WHAT TO DO >>
Each line from the material with the word "none" in it must be copied.

· · · ·

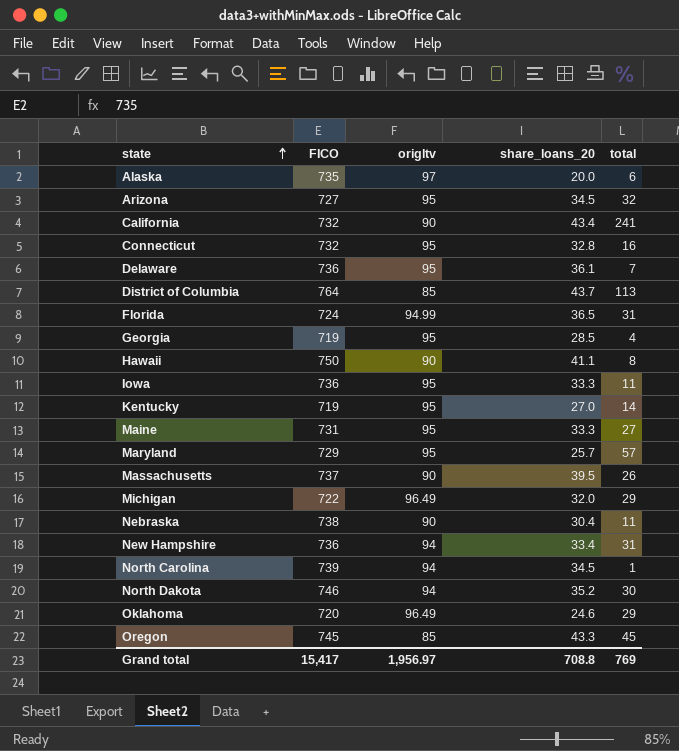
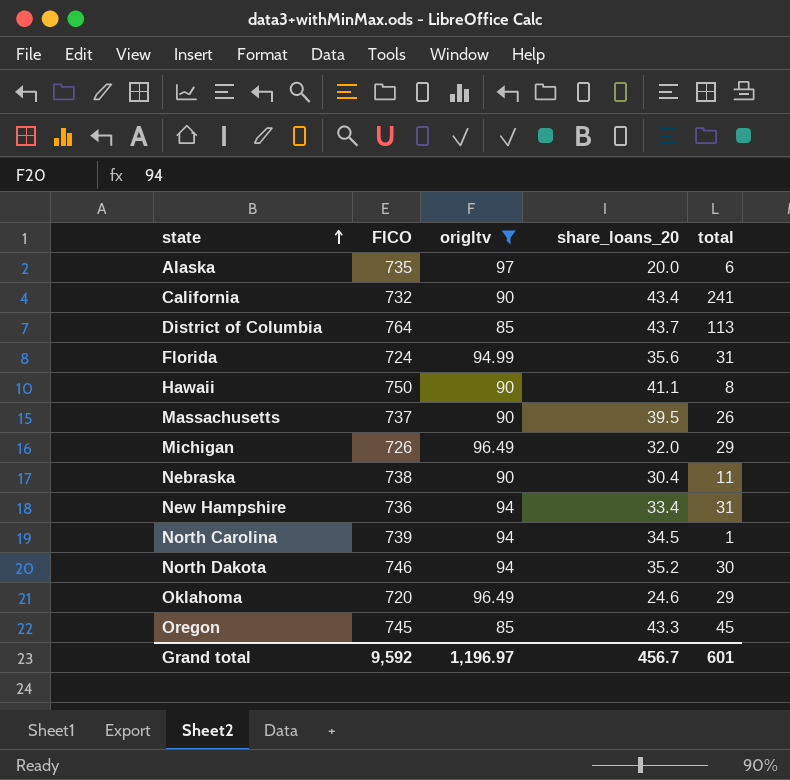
filter: none -> origltv != 95
Florida | share_loans_20: 36.5 -> 35.6
Michigan | FICO: 722 -> 726
Grand total | FICO: 15,417 -> 9,592
Grand total | origltv: 1,956.97 -> 1,196.97
Grand total | share_loans_20: 708.8 -> 456.7
Grand total | total: 769 -> 601

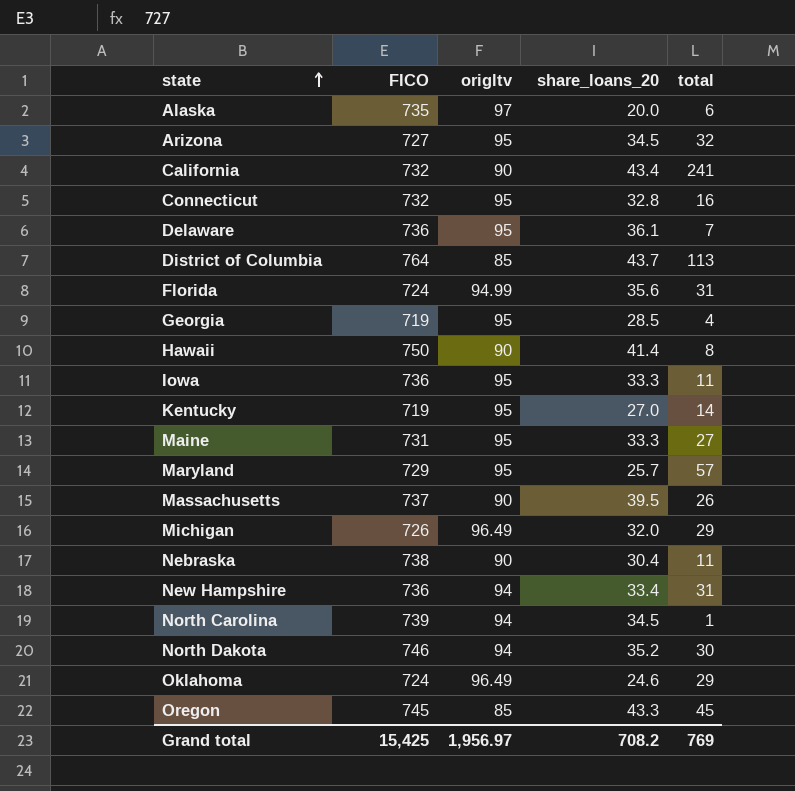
filter: origltv != 95 -> none
Hawaii | share_loans_20: 41.1 -> 41.4
Oklahoma | FICO: 720 -> 724
Grand total | FICO: 9,592 -> 15,425
Grand total | origltv: 1,196.97 -> 1,956.97
Grand total | share_loans_20: 456.7 -> 708.2
Grand total | total: 601 -> 769

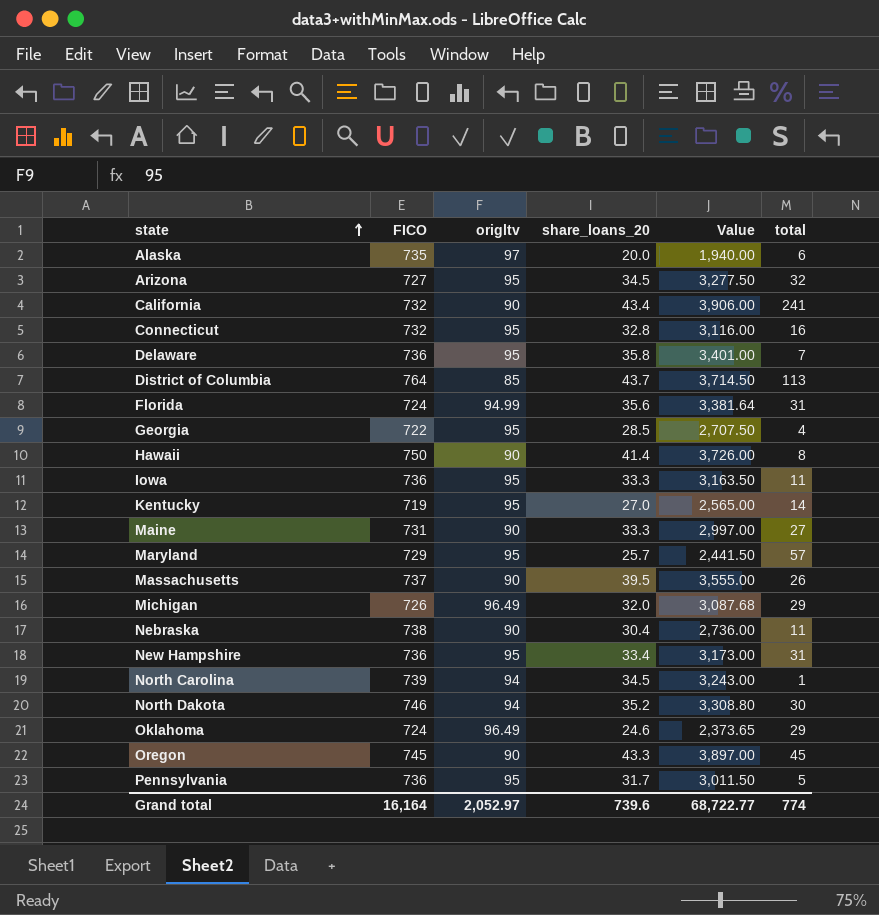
column Value | formula: none -> [origltv] * [share_loans_20]
Delaware | share_loans_20: 36.1 -> 35.8
Georgia | FICO: 719 -> 722
Maine | origltv: 95 -> 90
New Hampshire | origltv: 94 -> 95
Oregon | origltv: 85 -> 90
row Pennsylvania: none -> 736 | 95 | 31.7 | 3,011.50 | 5
Grand total | FICO: 15,425 -> 16,164
Grand total | origltv: 1,956.97 -> 2,052.97
Grand total | share_loans_20: 708.2 -> 739.6
Grand total | total: 769 -> 774

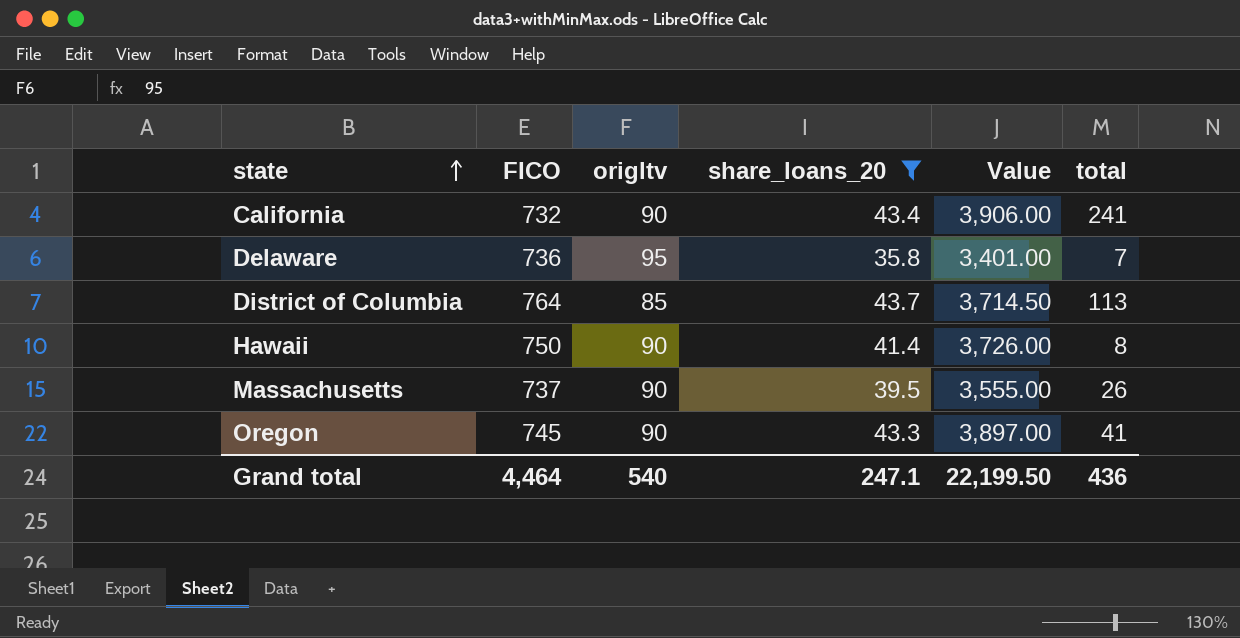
filter: none -> share_loans_20 >= 35.8
Oregon | total: 45 -> 41
Grand total | FICO: 16,164 -> 4,464
Grand total | origltv: 2,052.97 -> 540
Grand total | share_loans_20: 739.6 -> 247.1
Grand total | Value: 68,722.77 -> 22,199.50
Grand total | total: 774 -> 436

· · · ·

ANSWER >>
filter: none -> origltv != 95
filter: origltv != 95 -> none
column Value | formula: none -> [origltv] * [share_loans_20]
row Pennsylvania: none -> 736 | 95 | 31.7 | 3,011.50 | 5
filter: none -> share_loans_20 >= 35.8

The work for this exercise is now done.